What you should do
Restate the following entries exactly. Keep the pictures out.

Provided data
== Segment start ==
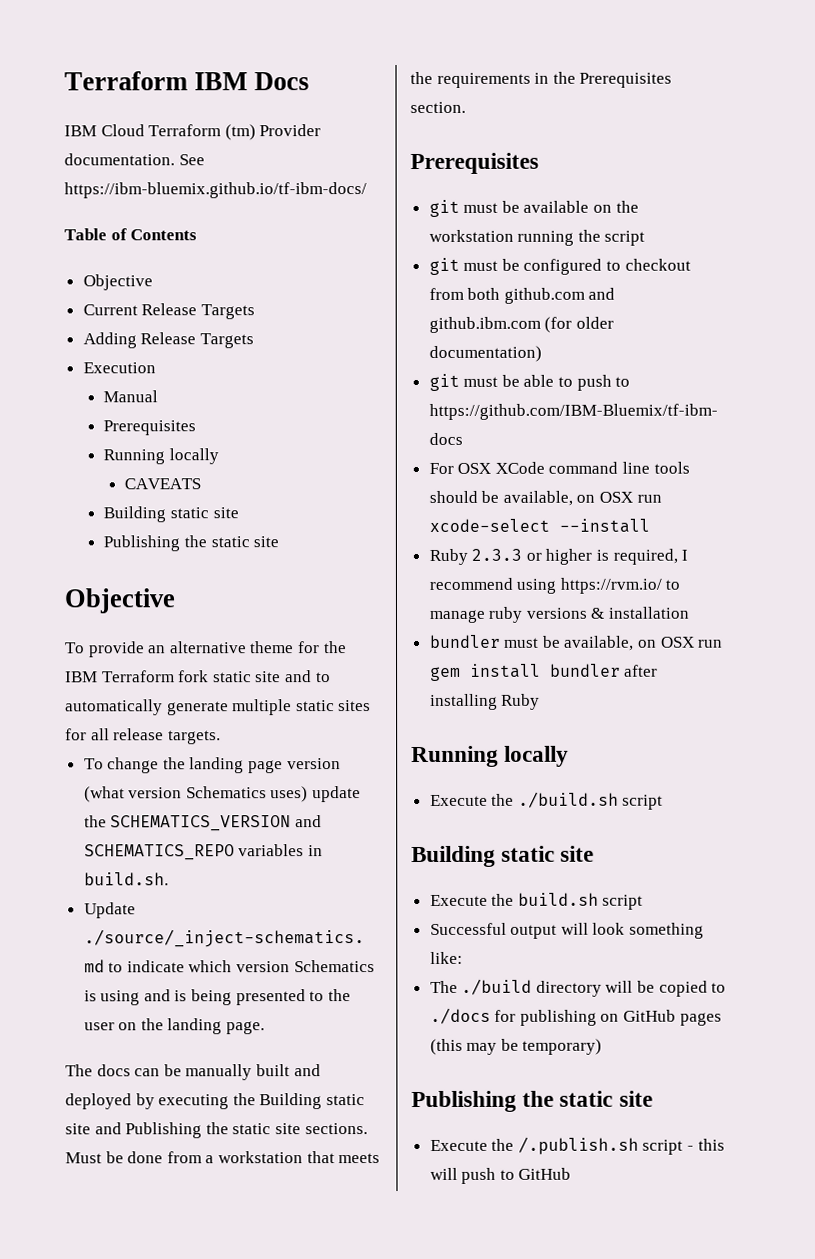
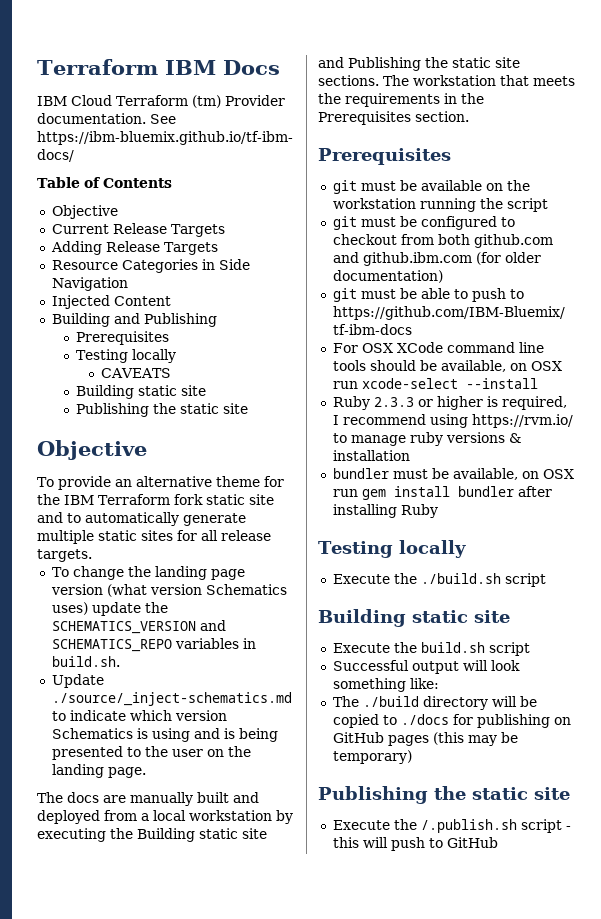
[82,362,156,374] [103,390,159,403] [103,420,197,436] [103,449,166,465] Execution // Manual // Prerequisites // Running -> [51,259,250,273] [51,277,128,291] [51,295,171,309] [51,313,217,327] [76,331,170,345] [76,349,129,363] Resource Categories in Side Navigation // Injected Content // Building and Publishing // Prerequisites // Testing
[134,1064,182,1077] can be -> [103,795,126,803] are
(132, 1101) none -> [104,810,272,821] from a local workstation
[65,1151,215,1164] Must be done from a -> [383,75,409,86] The
[411,745,499,767] Running -> [318,541,393,558] Testing

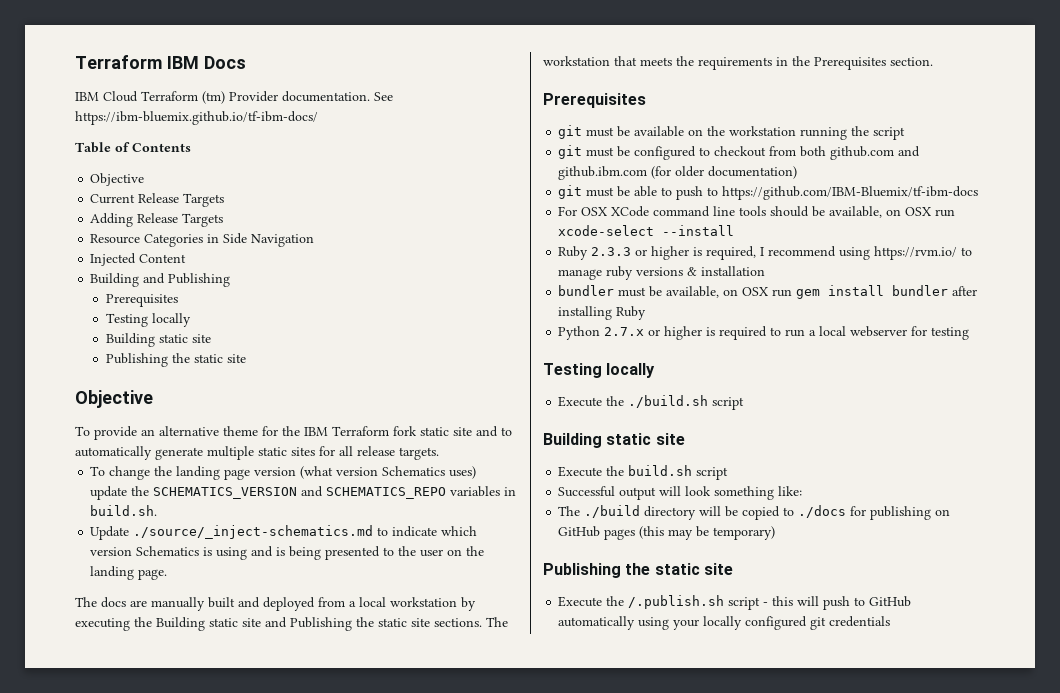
[100,368,171,378] // CAVEATS -> (191, 320) none
(438, 511) none -> [558,326,970,340] // Python 2.7.x or higher is required to run a local webserver for testing
(498, 842) none -> [558,616,891,630] automatically using your locally configured git credentials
== Segment end ==
Output below
[82,362,156,374] [103,390,159,403] [103,420,197,436] [103,449,166,465] Execution // Manual // Prerequisites // Running -> [51,259,250,273] [51,277,128,291] [51,295,171,309] [51,313,217,327] [76,331,170,345] [76,349,129,363] Resource Categories in Side Navigation // Injected Content // Building and Publishing // Prerequisites // Testing
[134,1064,182,1077] can be -> [103,795,126,803] are
(132, 1101) none -> [104,810,272,821] from a local workstation
[65,1151,215,1164] Must be done from a -> [383,75,409,86] The
[411,745,499,767] Running -> [318,541,393,558] Testing

[100,368,171,378] // CAVEATS -> (191, 320) none
(438, 511) none -> [558,326,970,340] // Python 2.7.x or higher is required to run a local webserver for testing
(498, 842) none -> [558,616,891,630] automatically using your locally configured git credentials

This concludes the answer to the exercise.